Audibles malgré tout, les sceptiques français ? Si le discours isolé d’un homme médiatique comme Philippe Verdier – le monsieur Météo de France 2 – rassemble des supporteurs (2) et, son histoire, un intérêt, les climatosceptiques pèchent par manque cruel d’organisation. « Nous ne sommes pas une institution parce que par essence nous sommes des individus qui réfléchissent par eux-mêmes. Irrités par la doxa dominante, nous ne voulons pas nous embrigader dans d’autres doctrines », justifie Rémy Prud’homme. Mal identifiés, ils sont aussi peu audibles. « Oui, notre discours est assez isolé en France et en Europe. Mais ce n’est pas le cas partout », assure Christian Gerondeau, dans une salle attenante à la conférence. Un peu plus tôt, il assurait à la tribune : « Le pays où les choses peuvent évoluer, c’est les Etats-Unis ! L’opinion n’est pas du tout unanime comme chez nous. Là, il y a un clivage sur le sujet entre les démocrates et les Républicains. Chez nous, c’est aussi bien à gauche qu’à droite. Même Alain Juppé est un réchauffiste convaincu. » S’ouvrir à l’étranger. C’est peut-être le seul espoir de ces sexagénaires. Pour taper au-delà des sphères françaises, ils ont d’ailleurs traduit les deux ouvrages présentés en anglais, tandis que leur site offre une version anglophone. Lors de la COP21, le collectif souhaite réunir autour de lui des associations allemandes, néerlandaises, anglaises, italiennes, belges dont il est proche pour une « grande journée » que Marie-France Suivre, la présidente du collectif, voudrait « festive » : « Un autre sommet, avec un orchestre, des bouquins à vendre ! Quelque chose de festif. C’est mon côté optimiste. » Permettez-nous d’être sceptiques.
Mais qui sont donc ces climatosceptiques ?

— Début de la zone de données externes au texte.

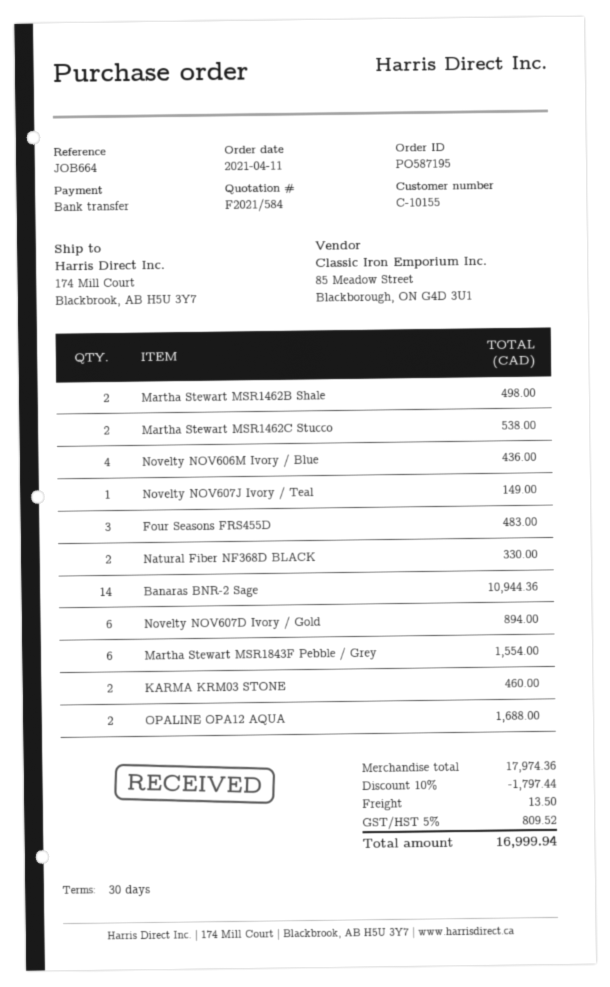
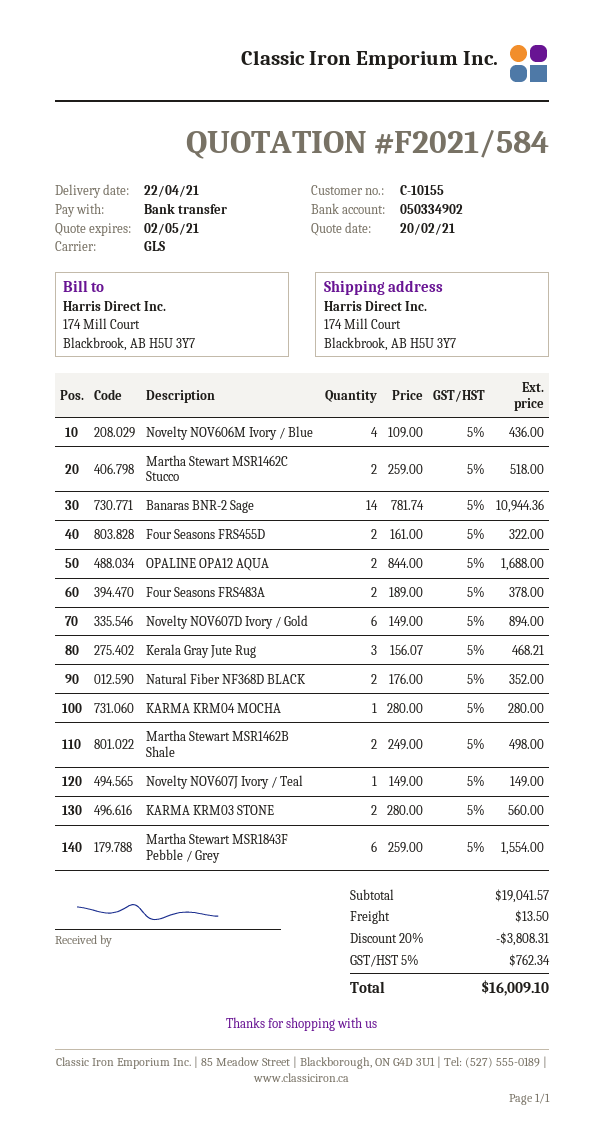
Martha Stewart MSR1462C Stucco: 2 for 538.00 -> 2 for 518.00
Four Seasons FRS455D: 3 for 483.00 -> 2 for 322.00
Natural Fiber NF368D BLACK: 2 for 330.00 -> 2 for 352.00
KARMA KRM03 STONE: 2 for 460.00 -> 2 for 560.00
Four Seasons FRS483A: none -> 2 for 378.00
Kerala Gray Jute Rug: none -> 3 for 468.21
KARMA KRM04 MOCHA: none -> 1 for 280.00
subtotal: 17974.36 -> 19041.57
discount: 10% = 1797.44 -> 20% = 3808.31
tax: 5% = 809.52 -> 5% = 762.34
total: 16999.94 -> 16009.10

Le 1er septembre est apparu le Collectif des climats-réalistes « qui regroupe individus et associations derrière un même projet : favoriser le retour à la raison dans le regard commun sur le climat », souligne son site Internet. Dans ses arcanes, « environ 300 membres, personnes morales et physiques confondues », selon Marie-France Suivre, représentante du collectif, et des noms déjà connus au sein de son Comité scientifique, comme Benoît Rittaud, mathématicien auteur du Mythe climatique (Seuil, 2010), François Gervais, ex-professeur de physique à l’université de Tours et auteur de L’Innocence du carbone, L’effet de serre remis en question (Albin Michel, 2013), ou encore István Markó, professeur de chimie organique à l’université de Louvain et auteur de Climat : 15 vérités qui dérangent (Texquis, 2014). A leurs côtés, des anonymes et des associations diverses : l’Association française des climato-optimistes, dont Christian Gerondeau est le président, mais aussi l’Amicale des foreurs et des métiers du pétrole, les Contribuables associés… La Fondation Ecologie d’avenir créée, elle, en juin 2011, par Claude Allègre et adoubée par l’Institut de France (voir notre article), continue d’organiser ça et là des colloques. Mais, conformément à ses statuts, elle n’a pas le droit de disserter du climat.
(1) Le 1er mars 2013, François Hollande a interdit à l’Agence française de développement de financer, dans les pays du Sud, la construction de centrales à charbon « dès lors qu’elles sont sans captage ou stockage de CO2 ».
(2) Plus de 1600 signatures de la pétition « Pour que Philippe Verdier soit confirmé dans son emploi à France Télévisions » étaient enregistrées, vendredi en milieu de journée, sur le site de Change.org.